(Before and after images)
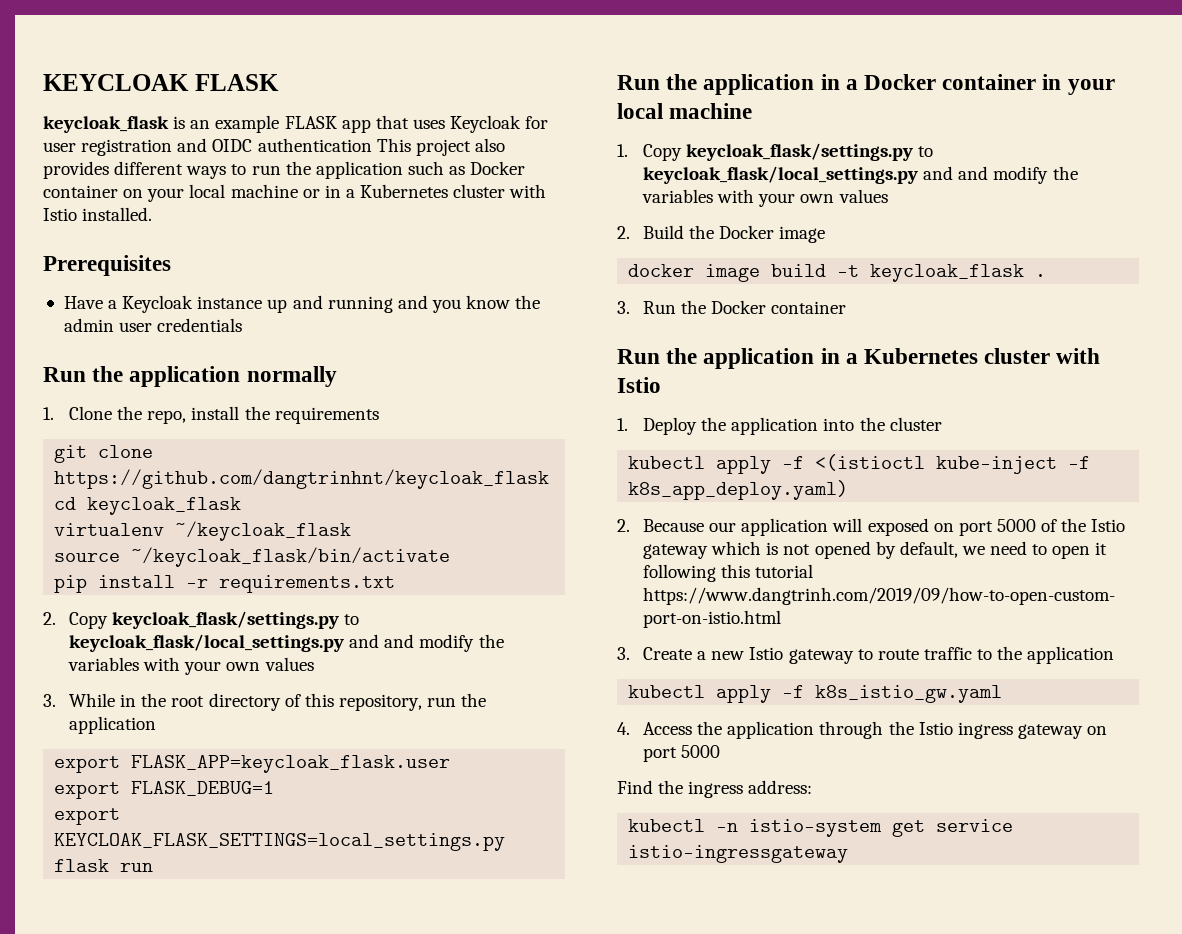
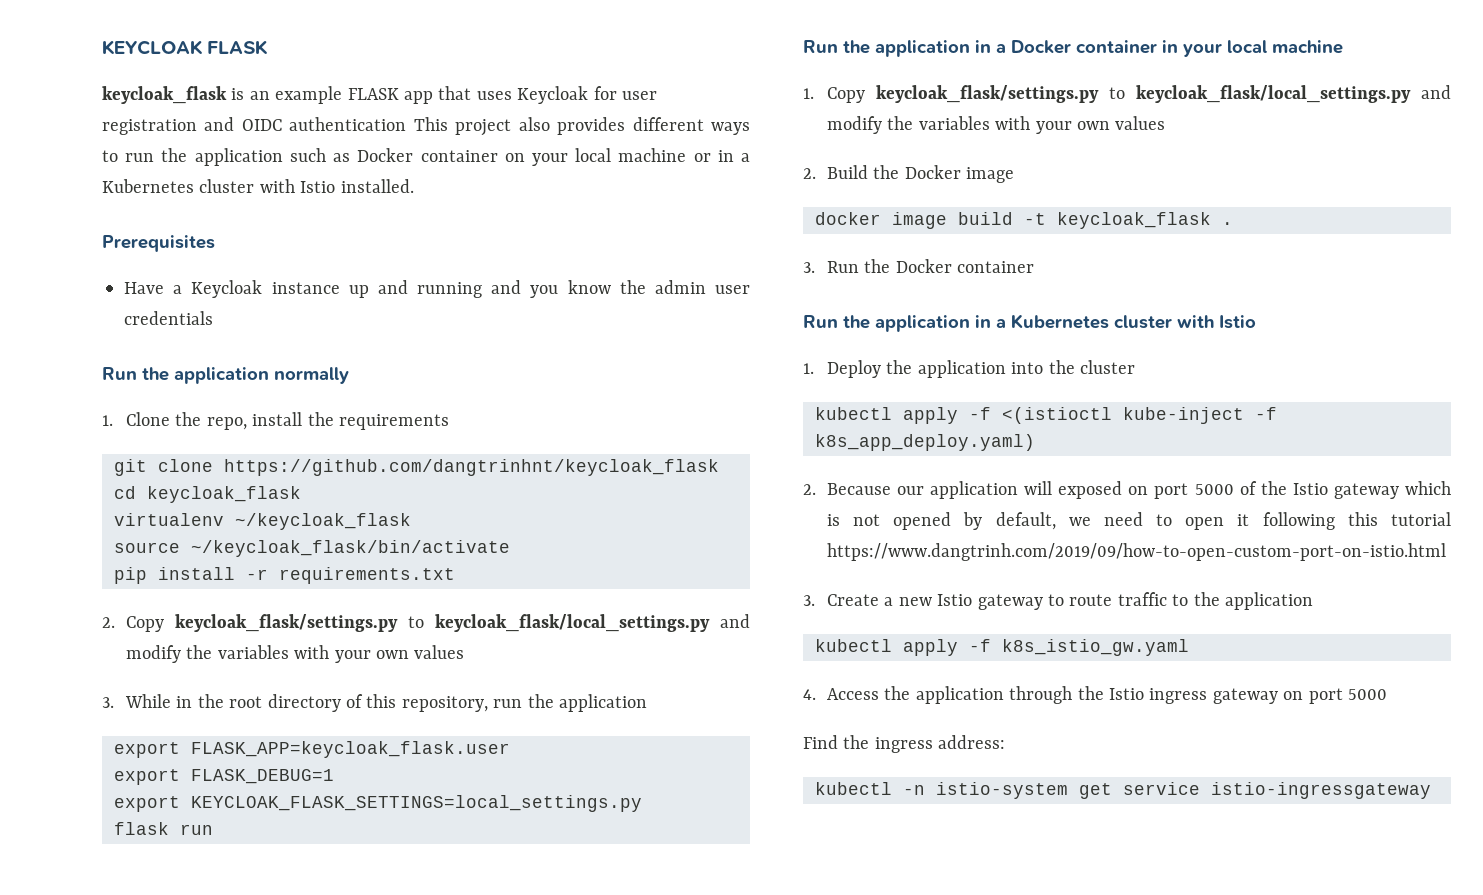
[384,634,415,648] and -> (751, 621) none
[958,166,989,180] and -> (1451, 92) none

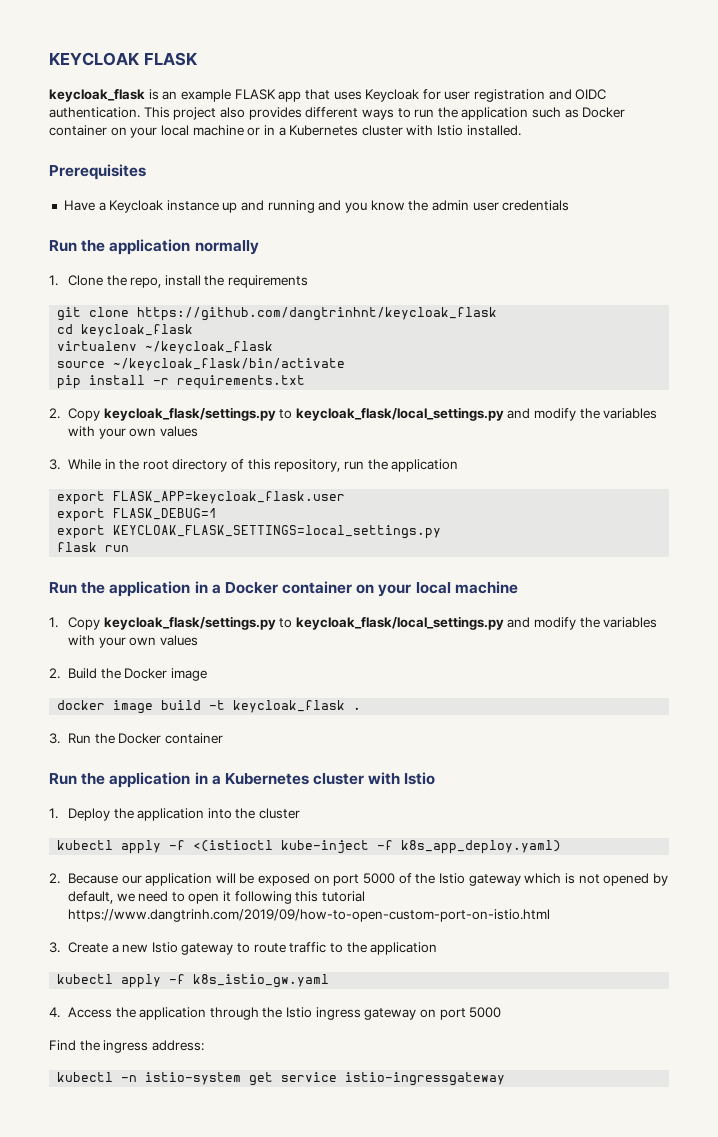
[289,117,407,131] authentication -> [49,107,140,118] authentication.
[1162,40,1178,53] in -> [356,584,375,594] on
(1053, 488) none -> [239,873,255,884] be

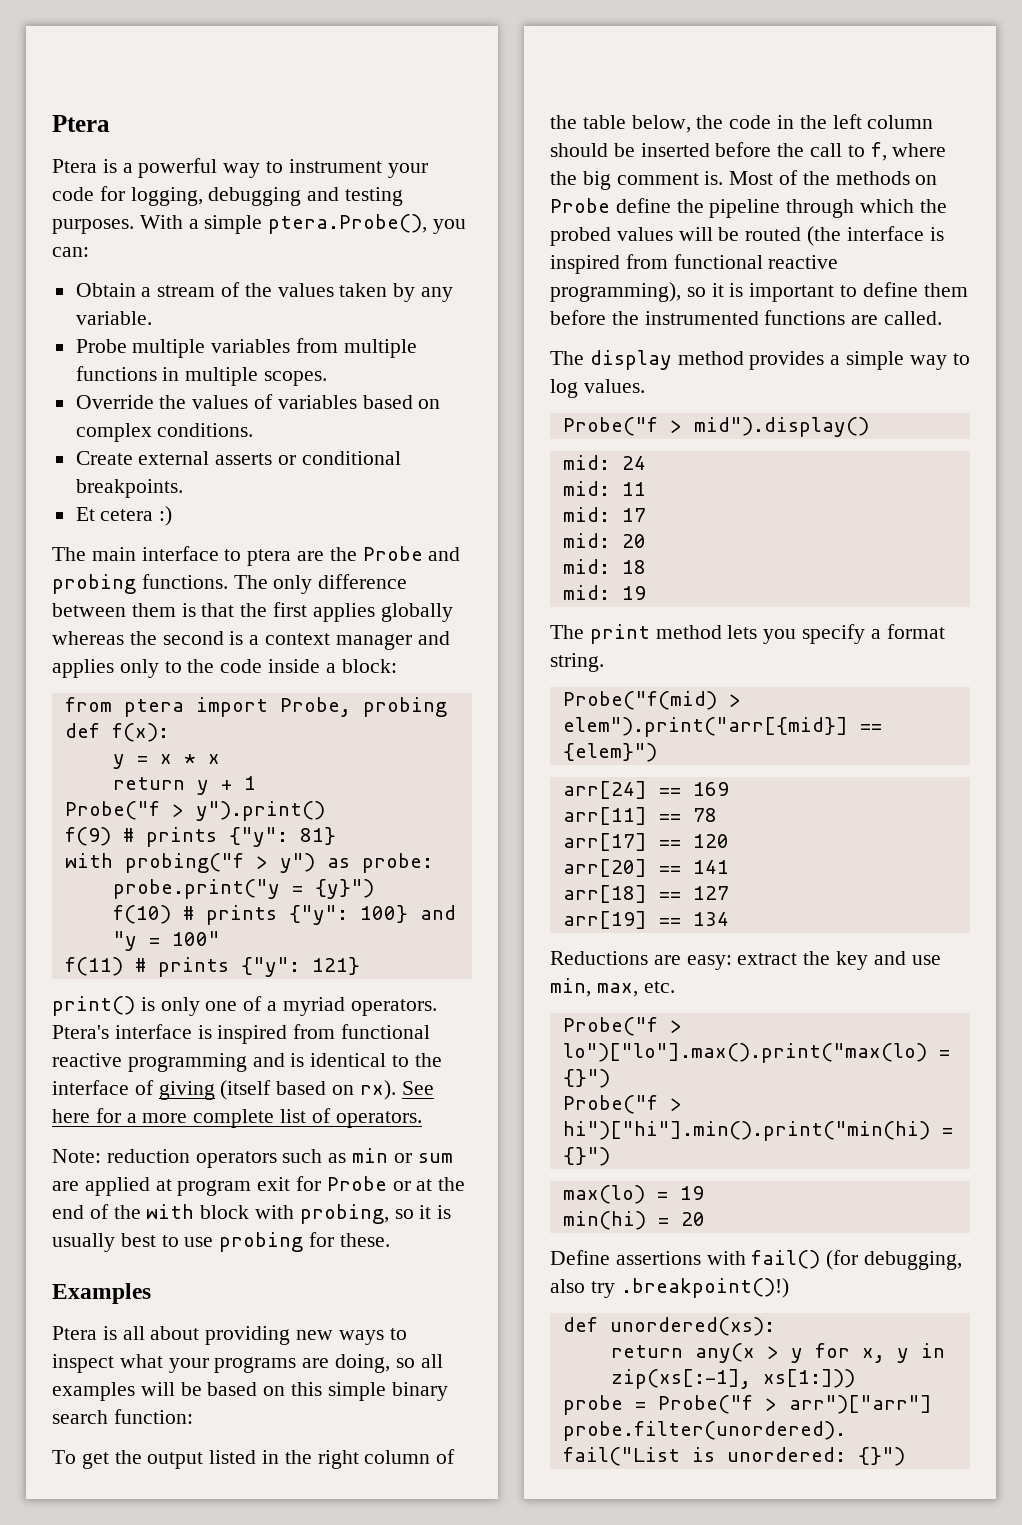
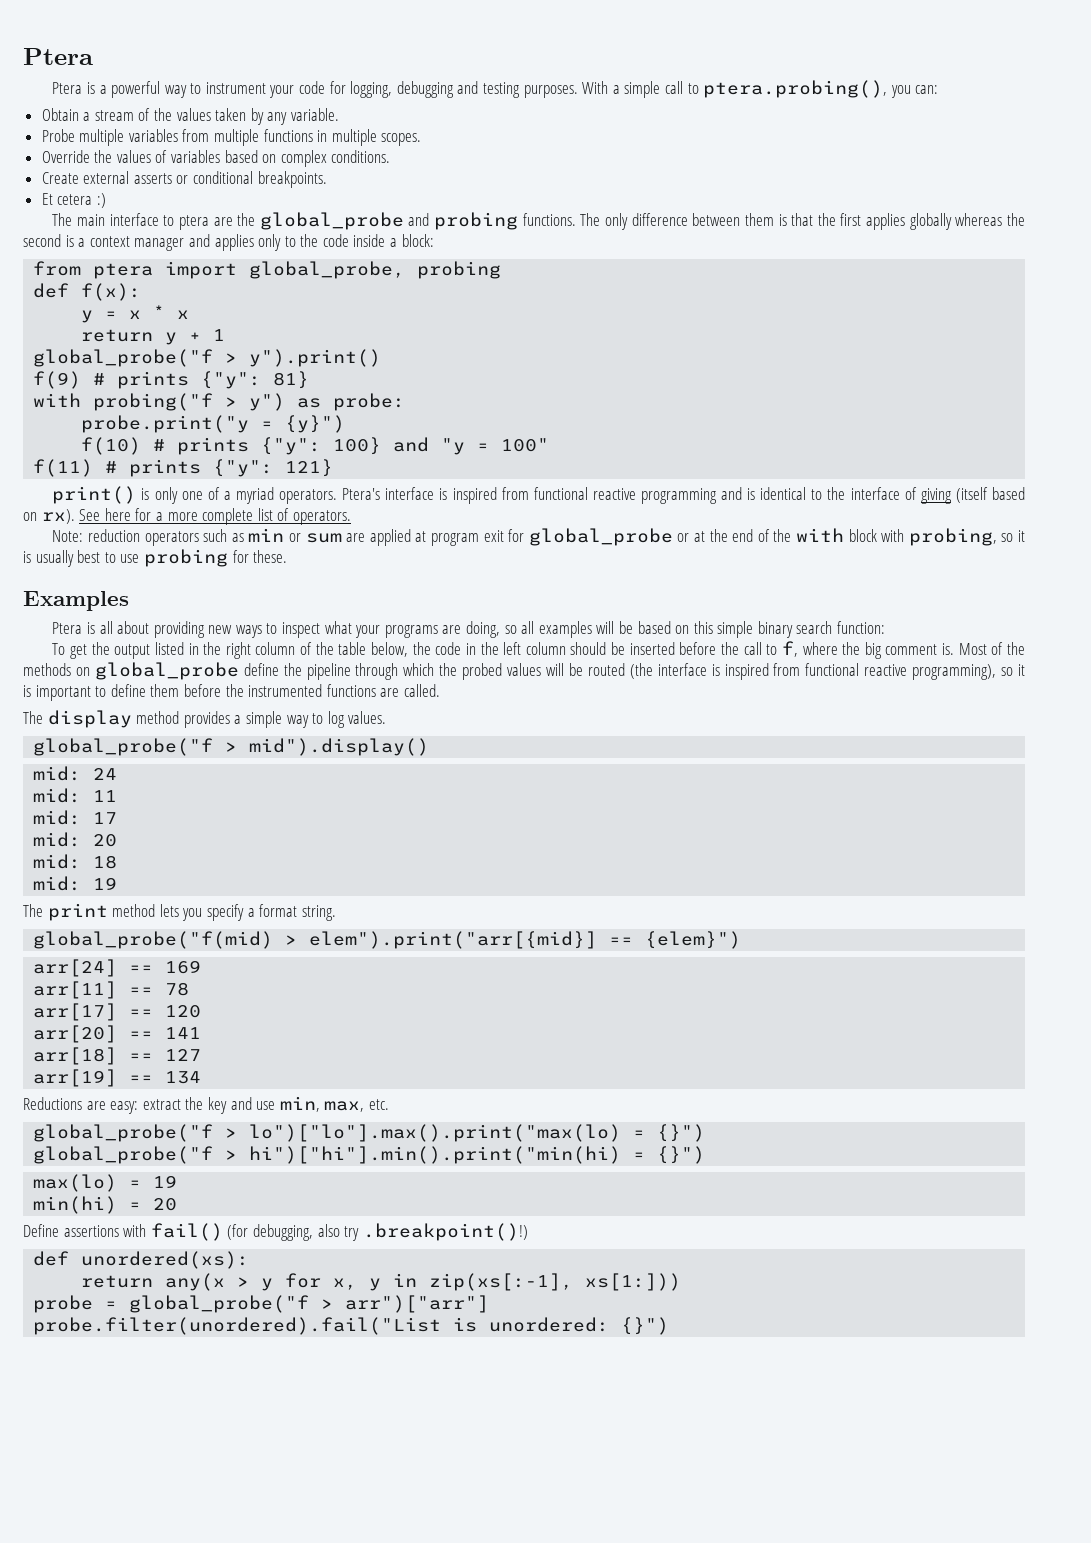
[268,214,428,234] ptera.Probe(), -> [664,80,888,98] call to ptera.probing(),
[362,546,423,561] Probe -> [259,212,404,230] global_probe
[279,697,351,717] Probe, -> [249,261,406,279] global_probe,
[64,801,160,820] Probe("f -> [33,349,214,367] global_probe("f
[326,1176,387,1191] Probe -> [528,528,673,546] global_probe
[550,198,610,213] Probe -> [94,662,239,680] global_probe
[562,417,658,436] Probe("f -> [33,738,214,756] global_probe("f
[562,691,717,710] Probe("f(mid) -> [33,931,274,949] global_probe("f(mid)
[562,1017,658,1036] Probe("f -> [33,1124,214,1142] global_probe("f
[562,1095,658,1114] Probe("f -> [33,1146,214,1164] global_probe("f
[657,1395,753,1414] Probe("f -> [129,1295,310,1313] global_probe("f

▸ **What you need to do**
Give every line above again exactly, omitting whatever pictures appear.

▸ **Solution to the exercise**
[384,634,415,648] and -> (751, 621) none
[958,166,989,180] and -> (1451, 92) none

[289,117,407,131] authentication -> [49,107,140,118] authentication.
[1162,40,1178,53] in -> [356,584,375,594] on
(1053, 488) none -> [239,873,255,884] be

[268,214,428,234] ptera.Probe(), -> [664,80,888,98] call to ptera.probing(),
[362,546,423,561] Probe -> [259,212,404,230] global_probe
[279,697,351,717] Probe, -> [249,261,406,279] global_probe,
[64,801,160,820] Probe("f -> [33,349,214,367] global_probe("f
[326,1176,387,1191] Probe -> [528,528,673,546] global_probe
[550,198,610,213] Probe -> [94,662,239,680] global_probe
[562,417,658,436] Probe("f -> [33,738,214,756] global_probe("f
[562,691,717,710] Probe("f(mid) -> [33,931,274,949] global_probe("f(mid)
[562,1017,658,1036] Probe("f -> [33,1124,214,1142] global_probe("f
[562,1095,658,1114] Probe("f -> [33,1146,214,1164] global_probe("f
[657,1395,753,1414] Probe("f -> [129,1295,310,1313] global_probe("f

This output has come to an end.